For the moment, the bag limit is two fish, one of which can be coho salmon. Starting Thursday September 13, anglers can keep two coho. Illwaco, in the southwestern corner of Washington, reported only 0.8 fish per angler. Most of the catch was coho, Beeghly told the Seattle Times. At Westport, in the middle of Washington’s western coast, 0.8 fish were caught per person, two-thirds of which were coho and one-third chinook salmon.

Further north at La Push, anglers caught an average of 0.85 fish, while anglers at the northwestern corner of Washington, in Neah Bay, caught even less at 0.4 fish per angler. Coho were the dominant catch.

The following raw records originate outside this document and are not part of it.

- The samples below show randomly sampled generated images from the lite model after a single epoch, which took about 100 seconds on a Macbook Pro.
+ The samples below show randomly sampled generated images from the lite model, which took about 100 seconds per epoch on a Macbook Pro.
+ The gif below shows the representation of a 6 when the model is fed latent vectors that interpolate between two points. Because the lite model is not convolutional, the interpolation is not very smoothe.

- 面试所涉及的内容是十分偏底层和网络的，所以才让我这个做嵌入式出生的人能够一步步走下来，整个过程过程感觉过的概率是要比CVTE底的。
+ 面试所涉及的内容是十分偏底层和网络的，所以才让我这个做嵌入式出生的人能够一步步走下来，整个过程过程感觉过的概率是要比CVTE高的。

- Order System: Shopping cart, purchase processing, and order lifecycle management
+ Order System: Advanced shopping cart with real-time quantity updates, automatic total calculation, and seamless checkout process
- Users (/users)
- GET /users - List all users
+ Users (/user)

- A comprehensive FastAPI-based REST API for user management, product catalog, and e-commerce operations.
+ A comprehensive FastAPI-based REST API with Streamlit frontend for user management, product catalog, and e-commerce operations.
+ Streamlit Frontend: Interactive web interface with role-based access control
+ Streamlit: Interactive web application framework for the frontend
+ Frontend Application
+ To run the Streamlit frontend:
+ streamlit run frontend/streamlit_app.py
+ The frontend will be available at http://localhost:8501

Officials along the coast suggest a number of factors keeping anglers away and decreasing fish catches. They include:

  • rough ocean conditions,
  • drop in angler turnout and effort,
  • southern migration making it harder for anglers, private boats and charter boats to catch fish.

Yet, the season is not over. Anglers in Westport, La Push and Neah Bay have until September 23 as the areas remain open for daily salmon fishing. Illwaco is open for daily fishing until September 30.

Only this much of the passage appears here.